» **DATA TO EXAMINE**
Content starts
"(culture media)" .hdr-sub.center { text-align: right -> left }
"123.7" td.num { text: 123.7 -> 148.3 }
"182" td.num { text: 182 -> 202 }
Content ends
Content starts
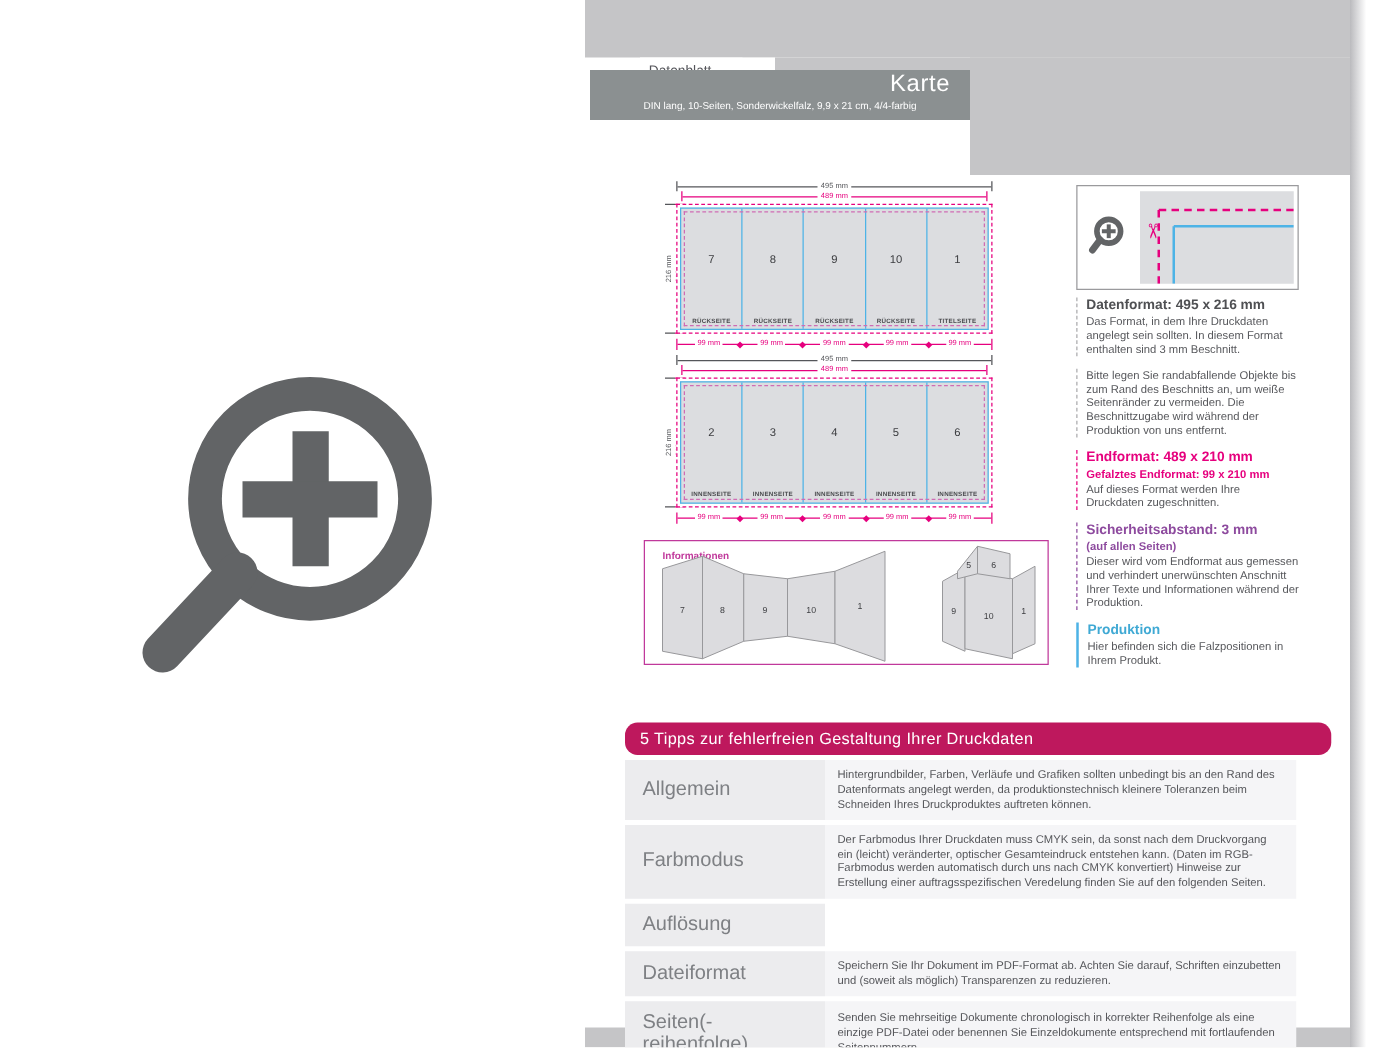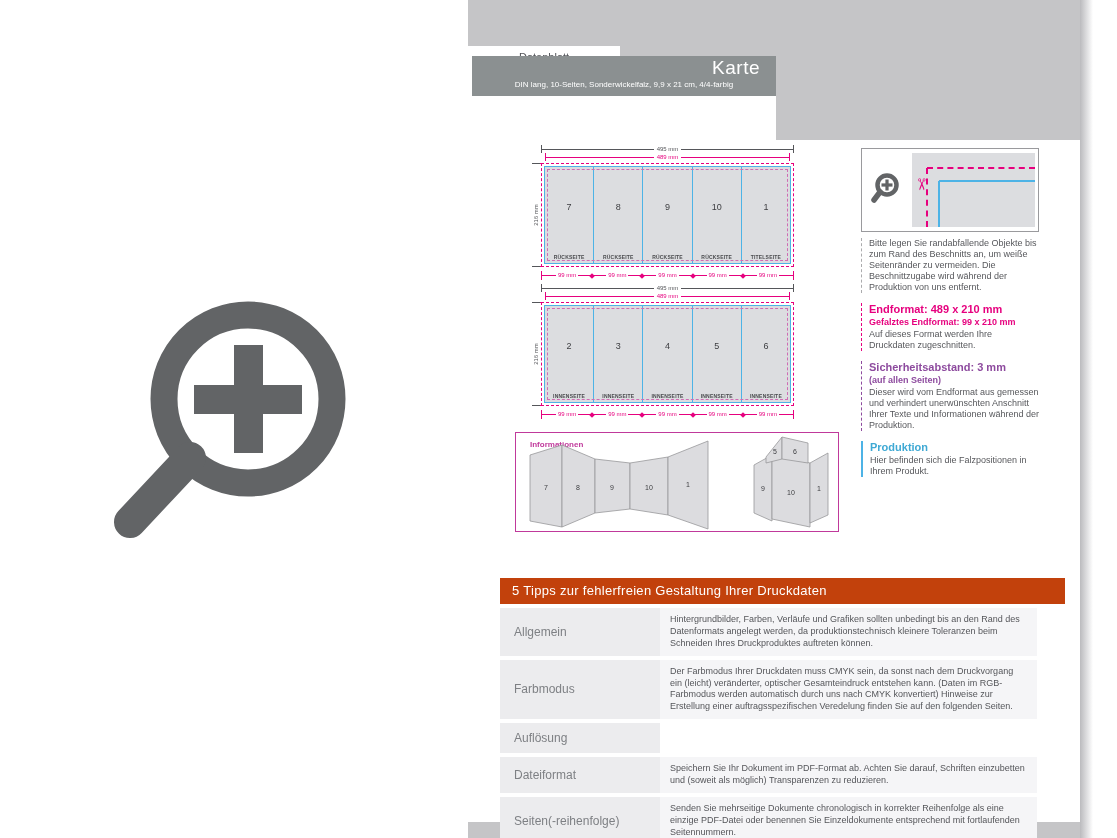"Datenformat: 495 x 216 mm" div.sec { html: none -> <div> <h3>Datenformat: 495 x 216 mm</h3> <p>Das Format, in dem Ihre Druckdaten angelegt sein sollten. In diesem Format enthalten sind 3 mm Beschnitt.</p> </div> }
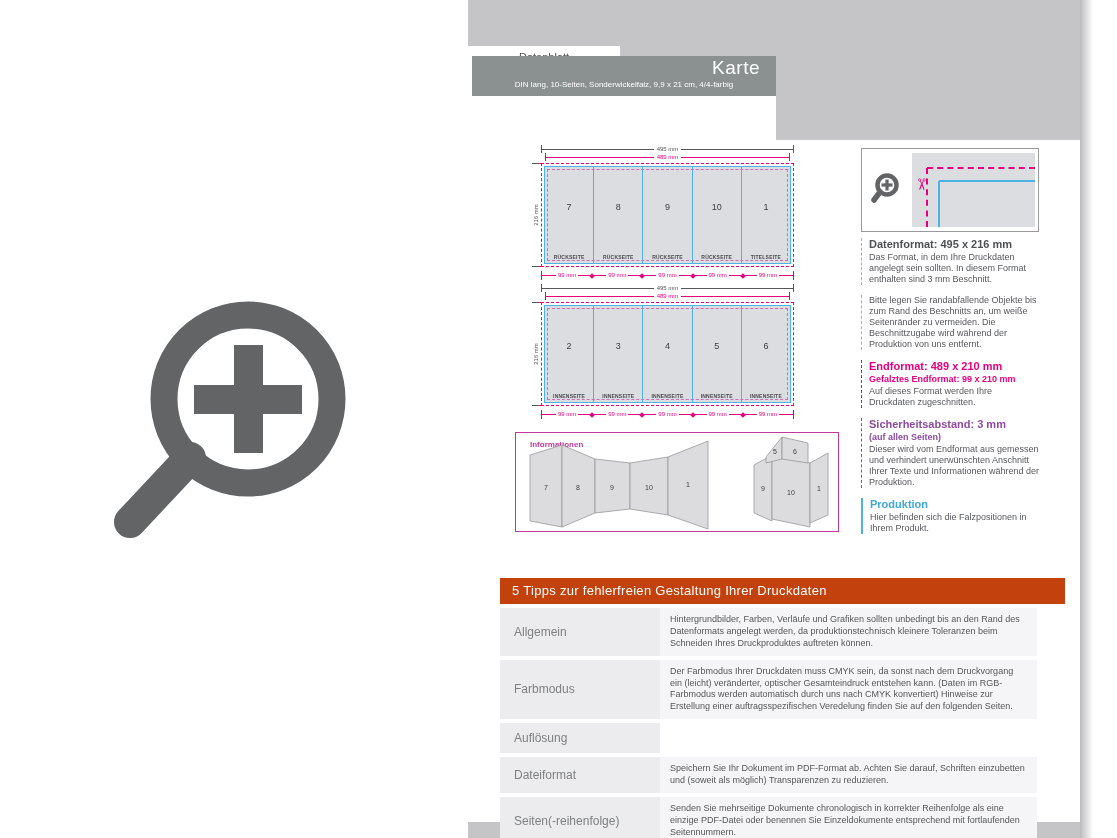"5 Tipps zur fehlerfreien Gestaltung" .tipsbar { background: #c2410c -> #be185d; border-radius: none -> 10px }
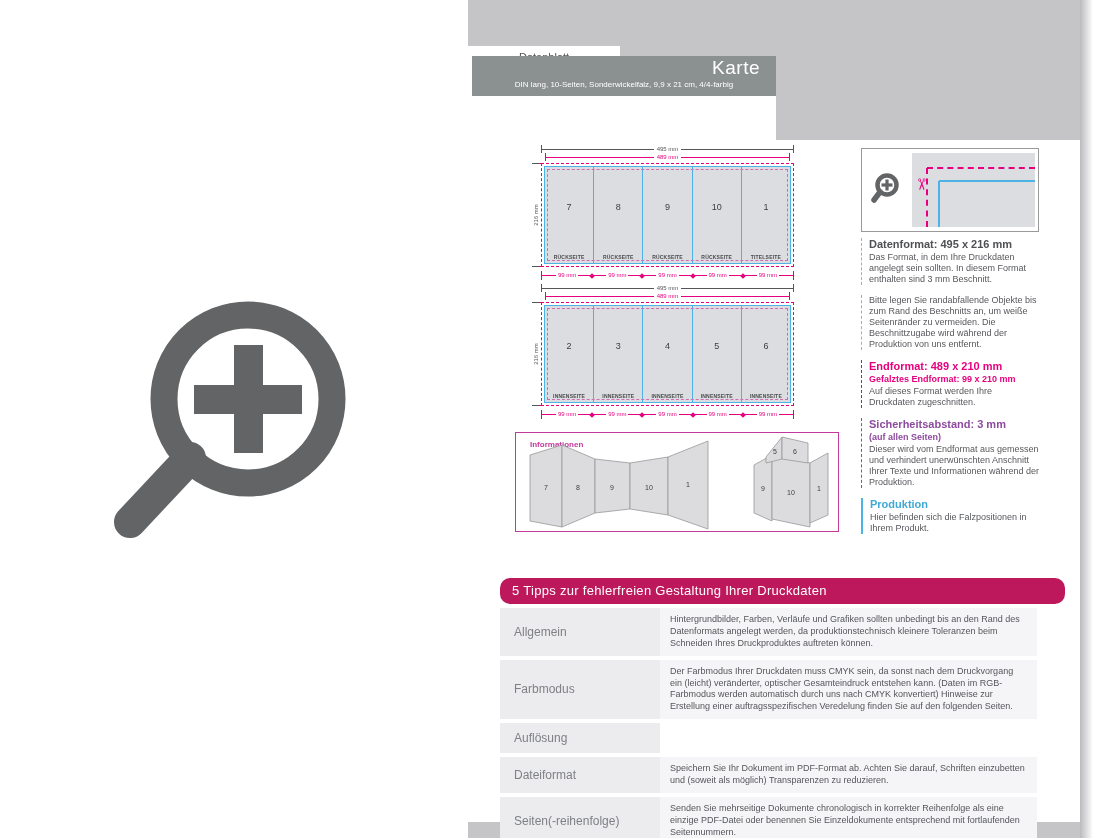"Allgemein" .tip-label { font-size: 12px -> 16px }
Content ends
» **YOUR GOAL**
Working from the entries above, reproduce exactly and only the lines beginning with the line that has "html: none ->" and ending with the line that has "font-size: 12px ->"; omit all pictures.

» **WRITTEN RESPONSE**
"Datenformat: 495 x 216 mm" div.sec { html: none -> <div> <h3>Datenformat: 495 x 216 mm</h3> <p>Das Format, in dem Ihre Druckdaten angelegt sein sollten. In diesem Format enthalten sind 3 mm Beschnitt.</p> </div> }
"5 Tipps zur fehlerfreien Gestaltung" .tipsbar { background: #c2410c -> #be185d; border-radius: none -> 10px }
"Allgemein" .tip-label { font-size: 12px -> 16px }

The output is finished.